İlkokuldayken, yaz aylarında “Kur’an Kursları”na gönderildik. Eski yazıyı öğrenmeye, İslâm’ı özümsemeye çalıştık. İyi birer Müslüman olabilmemiz için hocalarımız ellerinden geleni yaptı.

x   x   x

Evlenip çocuk sahibi olunca, aynı yoldan kendi çocuklarımız geçti.

İlköğretimdeki çocuklarımıza eski yazıyı öğretmeye çalıştık. Yaz aylarında “subay lojmanları”nın yakınındaki Kur’an Kursu’na gönderdik.

Onlar da dinini, diyanetini bilen, imân sahibi birer Müslüman olsun diye gayret ettik.

x   x   x

Yıllar, din bağlamında ahenk içinde akıp geçiyordu.

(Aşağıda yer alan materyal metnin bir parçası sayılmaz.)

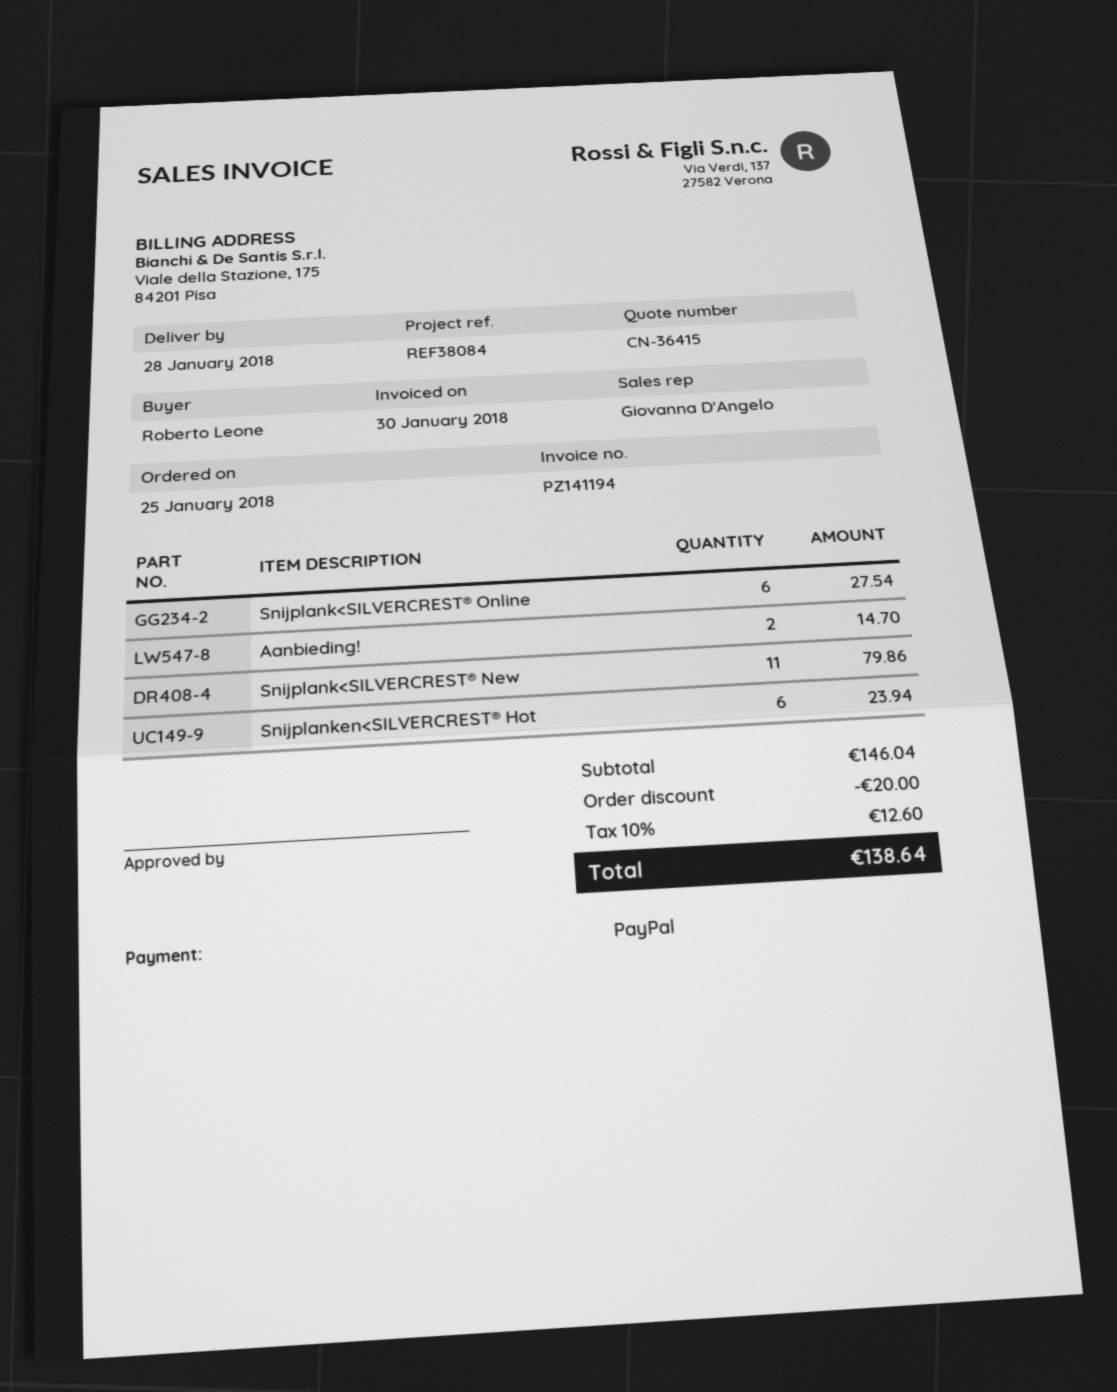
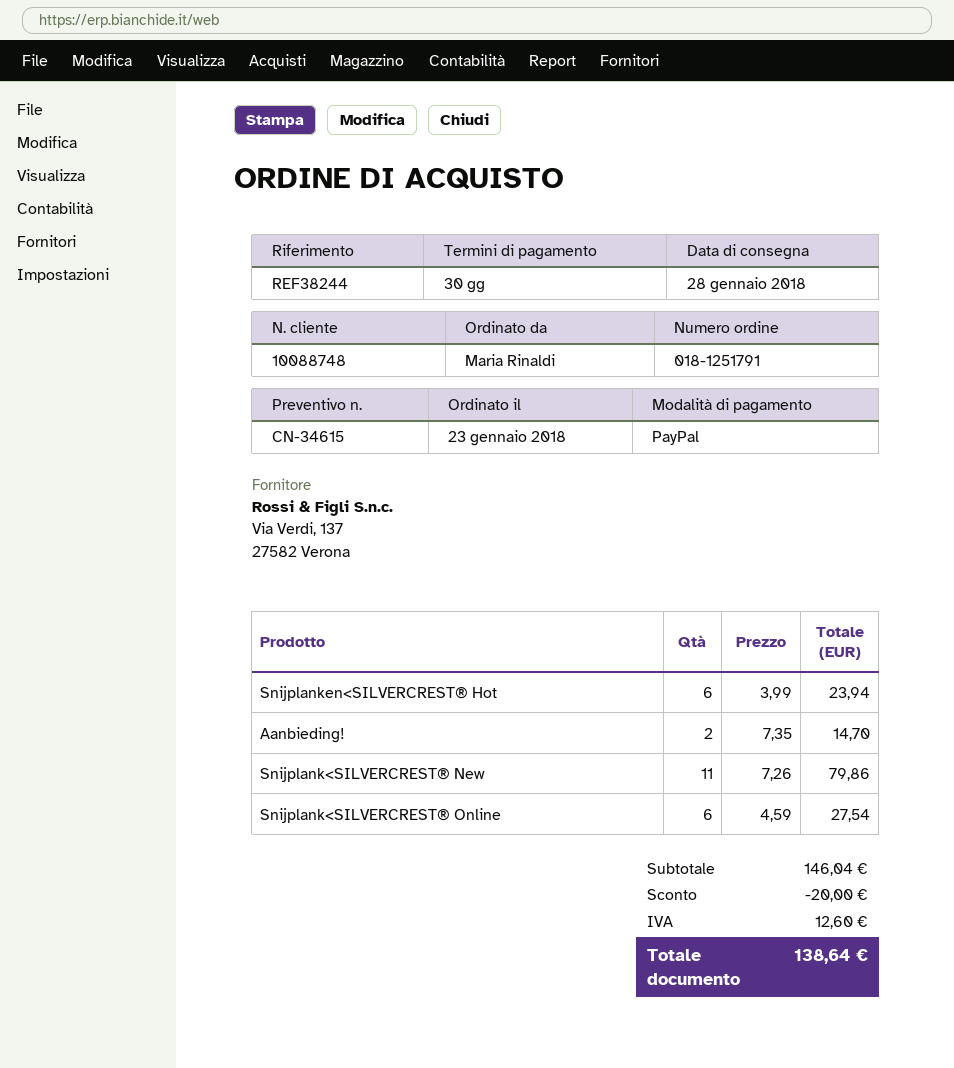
quote number: CN-36415 -> CN-34615
order date: 2018-01-25 -> 2018-01-23
reference: REF38084 -> REF38244
ordered by: Roberto Leone -> Maria Rinaldi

Evet, hayatımızda dinin çok çok çok önemli bir yeri vardı.

Fakat nihayet bir vicdan meselesiydi.

Ne kimse “dindar” olma iddiasındaydı...

Ne de kimsenin “dini”, “dindarlığı” sorgulanırdı.

Bu ülke, 1996-97 yıllarında “dini politikaya alet ettiği” iddia edilen Erbakan iktidarını yaşadı. O dönemde bile nihayet din bir vicdan işiydi. İktidar tarafından kimsenin dindarlığının sorgulandığı falan yoktu. 28 Şubat’ta, Erbakan’a büyük haksızlık yapıldığı, şimdi daha iyi anlaşılıyor.

x   x   x

BUGÜN

2002 Kasım’ından beri ülkede, sürekli “din”e gönderme yapan, hemen her icraatında “dini ölçü aldığını” söyleyen bir iktidar var.

Bu iktidar mensupları duraksız, her gün, her yerde, her fırsatta ne kadar “Müslüman”, ne kadar “dindar” olduklarını vurguluyor, “dinî akıdeleri ve kaideleri” öne çıkarıyor.

x   x   x

E, doğal olarak “dindar” olduğunu ve dine uygun davrandığını öne süren bir iktidarı sen de o yönden sorguluyorsun!

İslamiyet’in emir ve yasaklarına ne denli uygun davranıyorlar diye...

Bakıyoruz...

Bakıyoruz...

Bize doğduğumuz günden beri öğretilen, bizim Mukaddes Kitabımızda okuduğumuz emir ve yasaklara hiç de hassas olunmadığını görüyoruz.

Misâl; Kur’an-ı Kerim, en fazla “cömertliği” emrediyor.

Bu hükümetin işçiye, memura, emekliye “cömert” davrandığı söylenebilir mi? Sadece “asgarî ücret”in miktarına bakmak bile AKP iktidarının “cömertlik” hususunda sınıfta kaldığını görmeye yeter.

Sonra, dinimiz “adalet”i emrediyor. Bu iktidarın bütün kesimlere “adil” davrandığını söylemek mümkün mü? Devletin kaynaklarını 75 milyona hakça dağıttığını iddia edebilir miyiz?

Sonra, “dinde derinleşenler” öteden beri Amerika’yı “şerrin kaynağı” olarak görüyor ve onunla mücadele edilmesi gerektiğini söylüyor.

“Dindarım” diyen AKP ile Amerika’nın arasından ise su sızmıyor.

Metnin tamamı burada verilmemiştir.